Sorprendentemente, el proyecto del presidente Clinton también incluye algunas reducciones en impuestos, fundamentalmente para promover la inversión en activos fijos, especialmente de la pequeña y la mediana empresa, y para disminuir la carga tributaria a los grupos más pobres. Queda aquí claramente reflejada la convicción presidencial de que el modelo neoliberal de Reagan y Bush no se preocupó suficientemente por los problemas de empleo, cuyo mejor generador son precisamente las pequeñas empresas, ni por los de la pobreza, que se expandió considerablemente durante los años del experimento neoliberal en Estados Unidos.

Las reducciones en el gasto público ocurrirían ante todo en el sector de las partidas correspondientes a las Fuerzas Armadas, aprovechando la desaparición de la amenaza soviética y con ella la de la carrera armamentista. El sistema federal de salud sería puesto bajo control, para frenar su tremenda escalada en los costos, especialmente en las remuneraciones de los médicos. También se buscarían ahorros a través de una reducción del 3 por ciento en la nómina federal.

De nuevo, sin embargo, hay sorpresas. El Presidente Clinton propone incrementar el gasto público en una serie de sectores que a su juicio son claves para devolverle a la sociedad norteamericana la capacidad de competir en mejores condiciones en el mercado mundial.
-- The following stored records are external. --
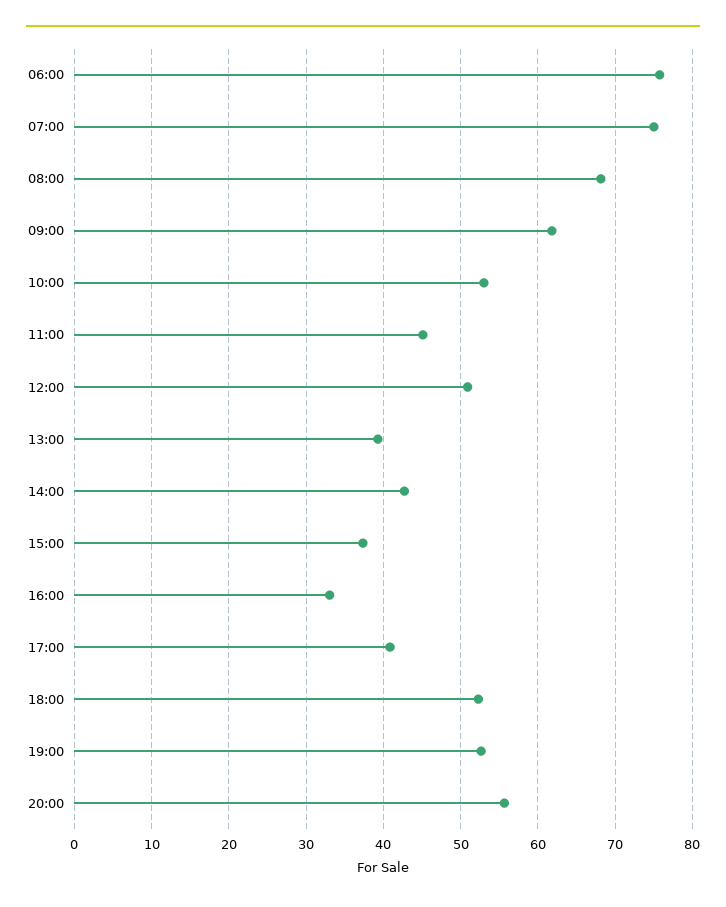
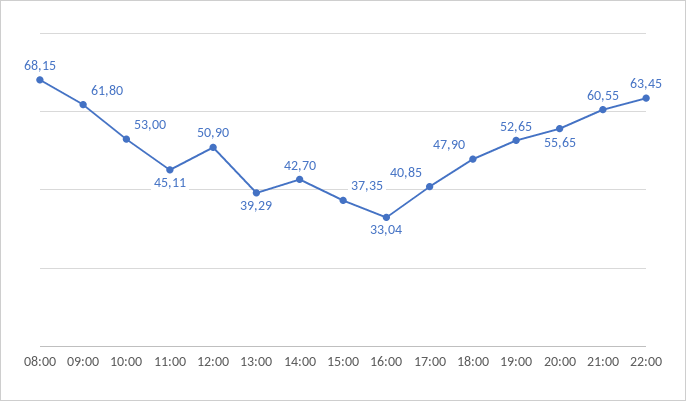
06:00: 76 -> none
07:00: 75 -> none
18:00: 52 -> 47.9
21:00: none -> 60.55
22:00: none -> 63.45

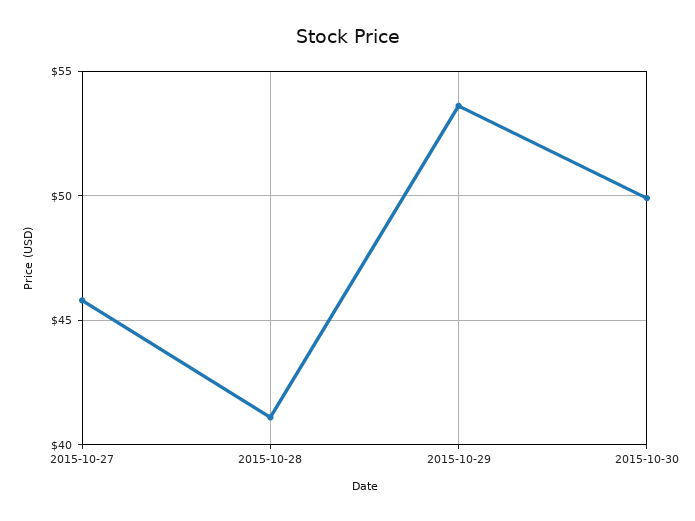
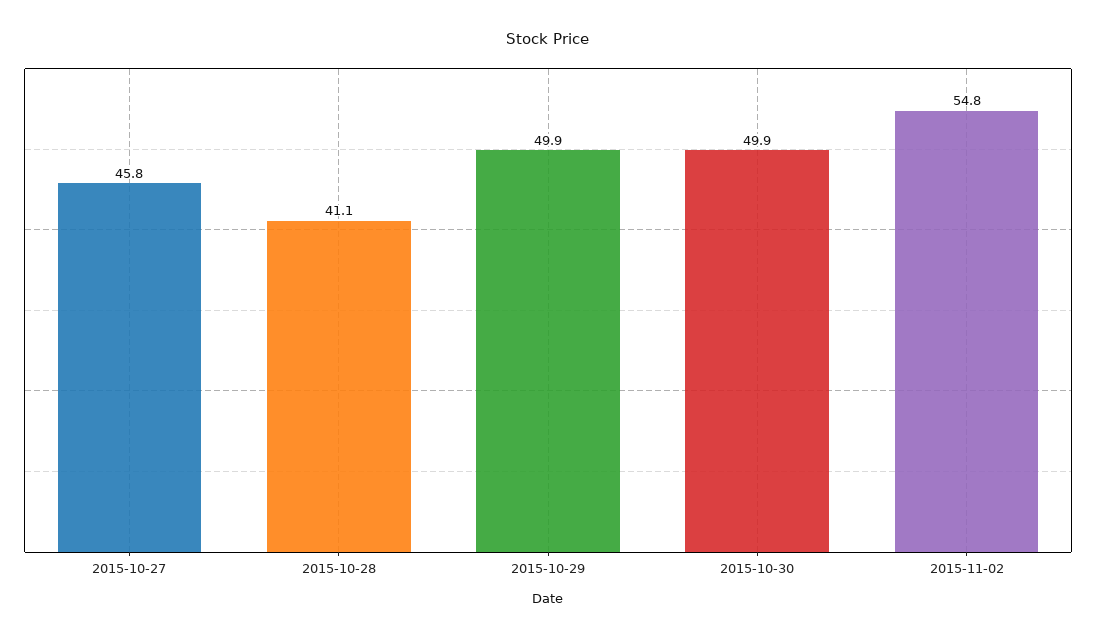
2015-10-29: 53.5 -> 49.9
2015-11-02: none -> 54.8

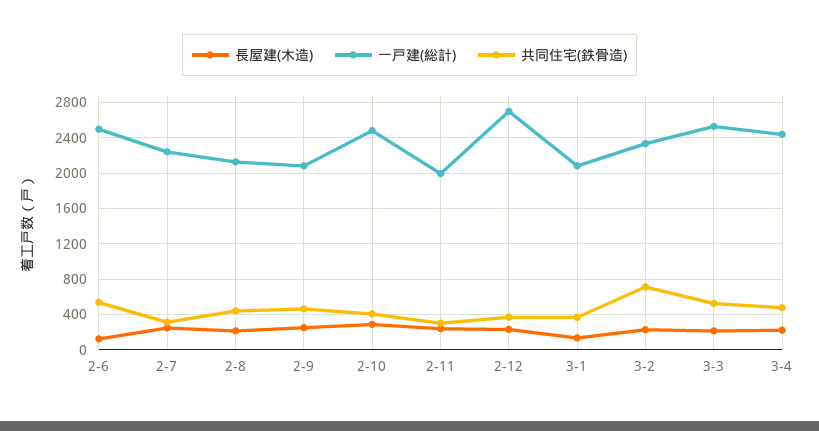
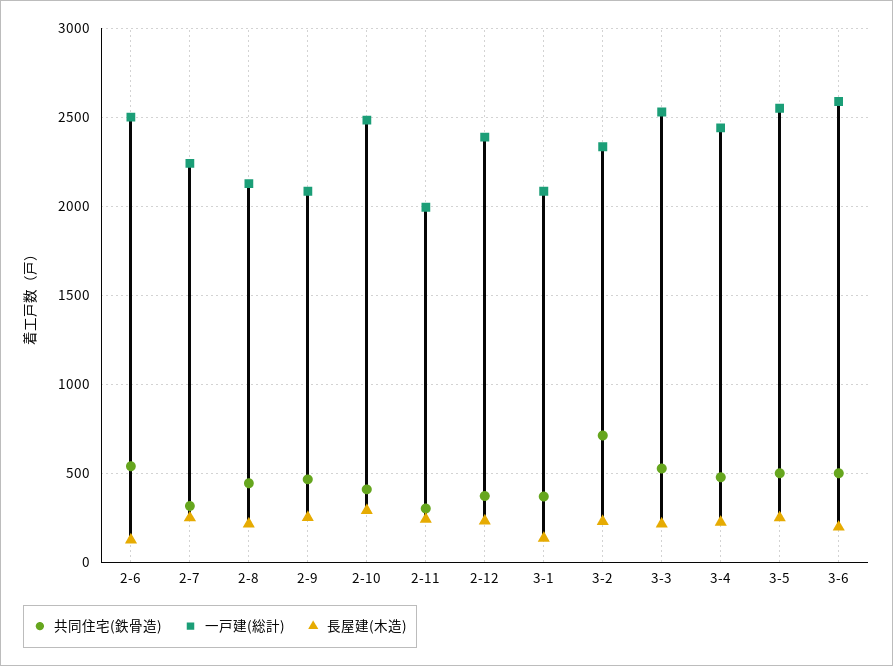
一戸建(総計), 2-12: 2700 -> 2400
共同住宅(鉄骨造), 3-5: none -> 500
一戸建(総計), 3-5: none -> 2550
長屋建(木造), 3-5: none -> 250
共同住宅(鉄骨造), 3-6: none -> 500
一戸建(総計), 3-6: none -> 2600
長屋建(木造), 3-6: none -> 200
Estos sectores son la formación de recursos humanos, a todo nivel, desde programas de nutrición a los niños hasta el reentrenamiento de la fuerza de trabajo; la protección del medio ambiente; las campañas preventivas de salud, el mejoramiento de la infraestructura de transporte y la financiación de programas prioritarios de ciencia y tecnología, que aumenten las ventajas competitivas de la economía.
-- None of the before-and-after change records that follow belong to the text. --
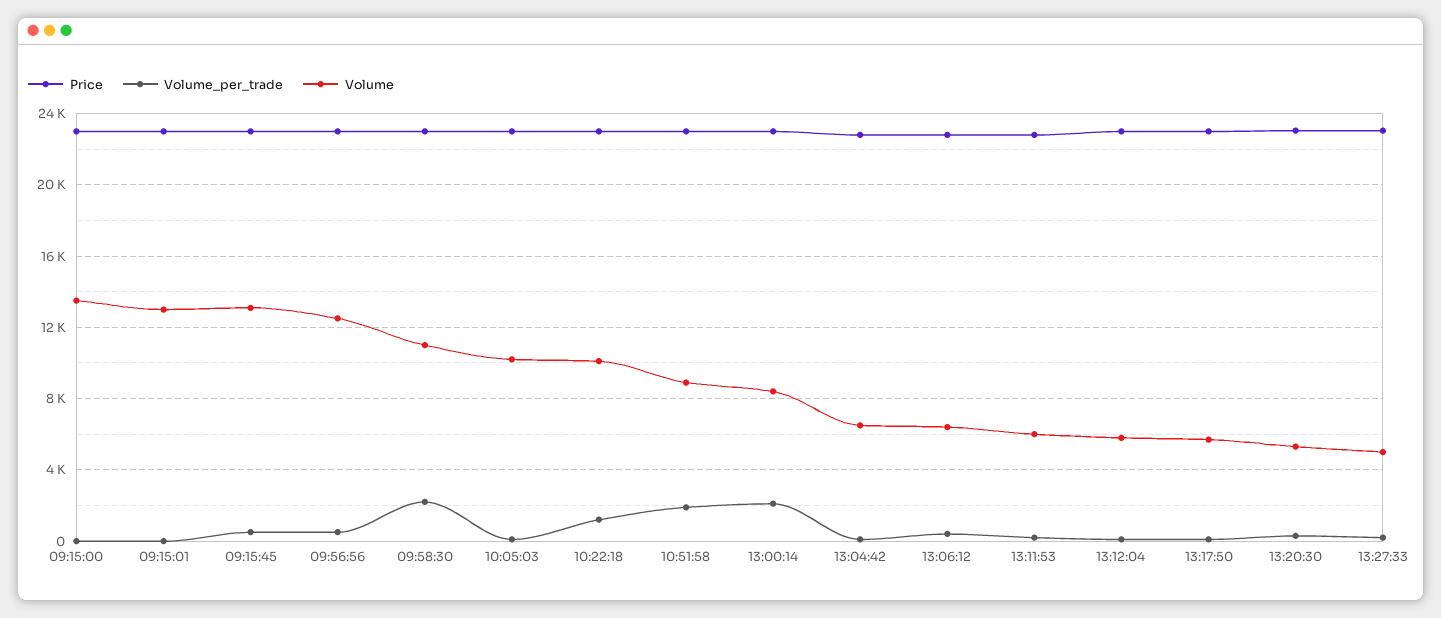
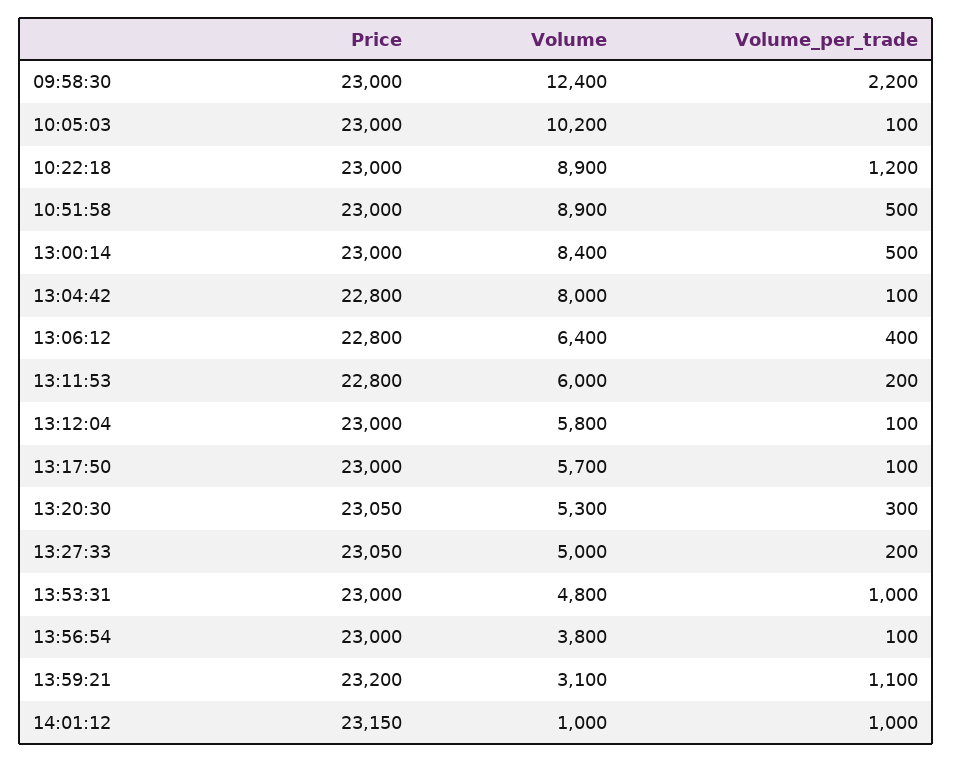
Price, 09:15:00: 23000 -> none
Volume_per_trade, 09:15:00: 0 -> none
Volume, 09:15:00: 13500 -> none
Price, 09:15:01: 23000 -> none
Volume_per_trade, 09:15:01: 0 -> none
Volume, 09:15:01: 13000 -> none
Price, 09:15:45: 23000 -> none
Volume_per_trade, 09:15:45: 500 -> none
Volume, 09:15:45: 13000 -> none
Price, 09:56:56: 23000 -> none
Volume_per_trade, 09:56:56: 500 -> none
Volume, 09:56:56: 12500 -> none
Volume, 09:58:30: 11000 -> 12400
Volume, 10:22:18: 10000 -> 8900
Volume_per_trade, 10:51:58: 2000 -> 500
Volume_per_trade, 13:00:14: 2000 -> 500
Volume, 13:04:42: 6500 -> 8000
Price, 13:53:31: none -> 23000
Volume, 13:53:31: none -> 4800
Volume_per_trade, 13:53:31: none -> 1000
Price, 13:56:54: none -> 23000
Volume, 13:56:54: none -> 3800
Volume_per_trade, 13:56:54: none -> 100
Price, 13:59:21: none -> 23200
Volume, 13:59:21: none -> 3100
Volume_per_trade, 13:59:21: none -> 1100
Price, 14:01:12: none -> 23150
Volume, 14:01:12: none -> 1000
Volume_per_trade, 14:01:12: none -> 1000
En resumen, el programa del Presidente Clinton busca reducir a tamaños más manejables el déficit fiscal norteamericano, aumentando la equidad de la sociedad a través de mayores impuestos a los ricos, y mayores subsidios a los pobres, mientras se busca simultáneamente darle a la economía más capacidad de competencia en la guerra de los bloques internacionales, a través de inversiones selectivas en recursos humanos, en infraestructura y en ciencia y tecnología. Hay mucho que aprender en este programa, que riñe con algunos dogmas preciados del modelo neoliberal que tan a destiempo y con tanto entusiasmo han venido copiando los gobiernos latinoamericanos.